Que vous inspire l'histoire des relations entre la France et l'Europe ?
La réglementation pour l'eau ne se décide plus en France, mais découle de transpositions de directives européennes. Cette réalité a été difficilement intégrée par la France, qui a parfois eu du mal à anticiper les textes. La directive ERU a ainsi nécessité trois circulaires et un additif pour espérer arriver enfin à la conformité des stations d'épuration. Il est aussi arrivé que la France pêche par laxisme sur des objectifs atteignables.
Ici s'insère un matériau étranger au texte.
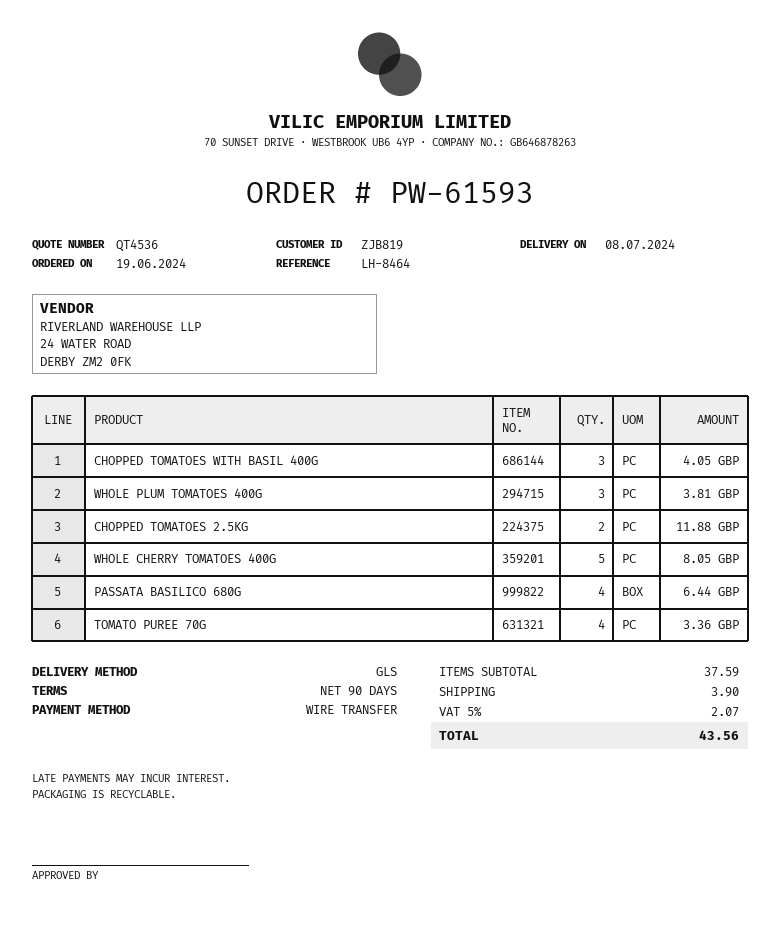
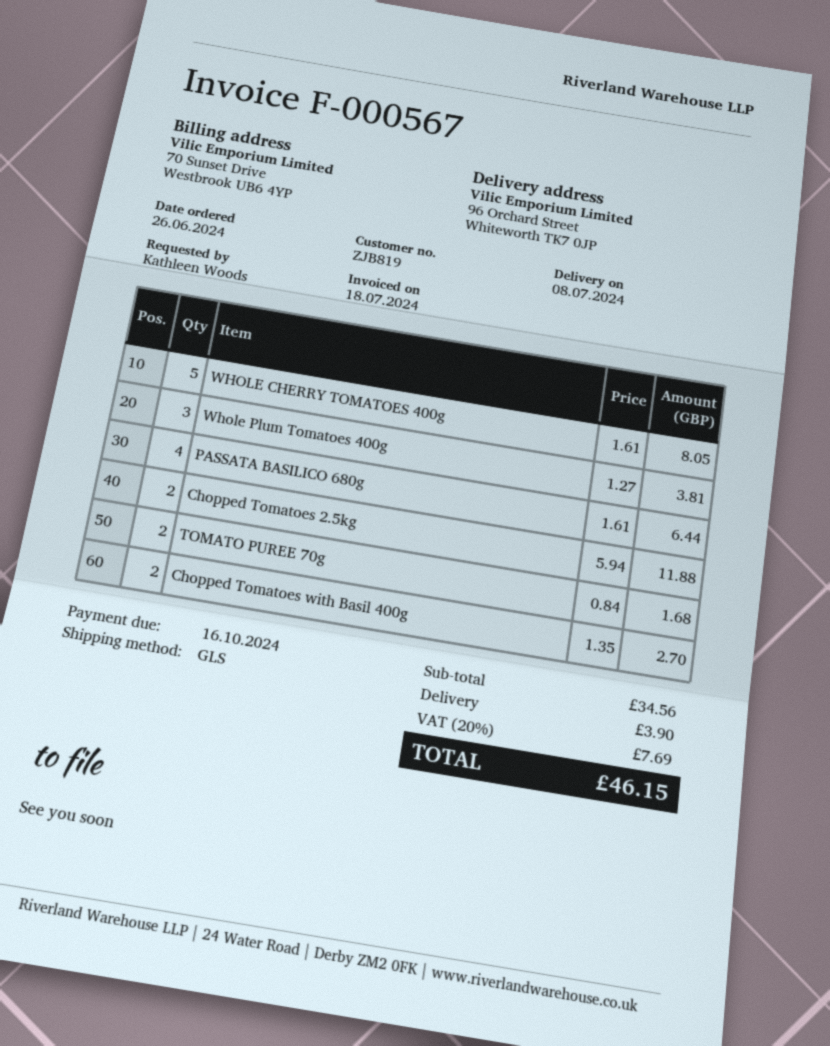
order date: 2024-06-19 -> 2024-06-26
CHOPPED TOMATOES WITH BASIL 400G: 3 for 4.05 -> 2 for 2.70
TOMATO PUREE 70G: 4 for 3.36 -> 2 for 1.68
subtotal: 37.59 -> 34.56
tax: 5% = 2.07 -> 20% = 7.69
total: 43.56 -> 46.15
L'application de la directive eau potable, qui pose toujours problème dans plusieurs départements (Vendée, Deux-Sèvres, Charente et Finistère) en est un exemple.
Certains autres textes, comme celui sur le seuil de plomb dans l'eau, ont demandé des efforts financiers considérables et injustifiés au regard du faible risque sanitaire avéré.
Quelles leçons en tirer ?
Tout d'abord que la France n'a pas été assez présente à Bruxelles, à l'inverse des pays d'Europe du Nord. Et ce par manque de présence régulière des représentants de l'État, limités par leurs budgets de déplacement et leurs éventuelles difficultés avec la langue anglaise. Les élus français au Parlement européen doivent eux aussi être plus sensibilisés et impliqués sur ces questions et devenir des relais d'opinion de nos élus nationaux.
Quelles évolutions réglementaires sont à attendre dans les vingt ans à venir ?
En premier lieu, il y a l'application de la DCE, avec son objectif de bon état des masses d'eau à l'horizon 2015, et des renégociations prévues en 2021 et 2027. Ce bon état est acquis pour 50 % des masses d'eau, incertain dans 25 % des cas et hors de portée pour les 25 % restants.
Deux directives filles doivent aussi être appliquées. La première, qui date de 2006 et concerne les eaux souterraines, doit être transposée avant la fin de l'année. Elle ne sera pas très contraignante en France. La seconde, sur les normes de qualité environnementale, fixe des valeurs de seuils pour trente-trois substances prioritaires, auxquelles d'autres, nouvelles, s'ajouteront. Elle devrait être publiée en 2009, transposée en France en 2011, appliquée en 2013 et s'ajoutera à la directive ERU. La France a déjà connu des problèmes sur ce sujet, avec l'application de la précédente directive de 1976. Pour s'y conformer, il faudra multiplier les contrôles des rejets, les traitements à la source, et faire évoluer nos stations d'épuration qui n'ont pas été conçues pour traiter ces substances. Il y a aussi un inventaire à faire, en priorité sur les substances les plus dangereuses et abondantes. Dans ce domaine, la France est en avance grâce au travail (RSDE) mené par le MEEDDAT avec le support de l'Ineris. Il faudra aussi définir la notion de zone de mélange, qui intègre l'aspect mélange-dilution lors d'un rejet dans le milieu naturel.
Enfin, d'autres substances,
comme le Glyphosate, seront rajoutées suite aux négociations européennes en cours.
À cela s'ajoutent la révision de la directive IPPC, la réglementation Reach, le registre EPRTR (émissions de polluants), la réforme envisagée de la politique agricole commune (PAC). Cet énorme chantier qui nous attend nous demande de travailler à la cohérence de tous ces textes. Cela sera d'autant plus difficile que la politique européenne a des exigences d'objectifs difficilement compatibles avec ceux des milieux naturels, qui demandent, eux, du temps pour se reconstituer.Que peut-on espérer de la réforme de la PAC ?
L'enjeu pour nous, est que la nouvelle PAC - qui doit sortir en 2009 ou 2010 - prenne en compte la DCE. Il faut pour cela revenir à une agriculture respectueuse de l'environnement, réhabiliter certaines pratiques et reconsidérer certaines tendances : la suppression des jachères peut-elle mettre à mal les bandes enherbées ? le labour perpendiculaire à la ligne de pente peut-il limiter le lessivage des sols ? etc. Il faut diminuer les quantités de pesticides utilisés selon des bonnes pratiques et développer l'agriculture biologique sur les périmètres de protection des captages.
Il faudra aussi repenser le choix des cultures selon les ressources en eau disponibles, gérer au mieux les différentes demandes en eau, s'intéresser en priorité aux plus gros prélèvements et revoir, lorsque cela est nécessaire, des autorisations de prélèvements.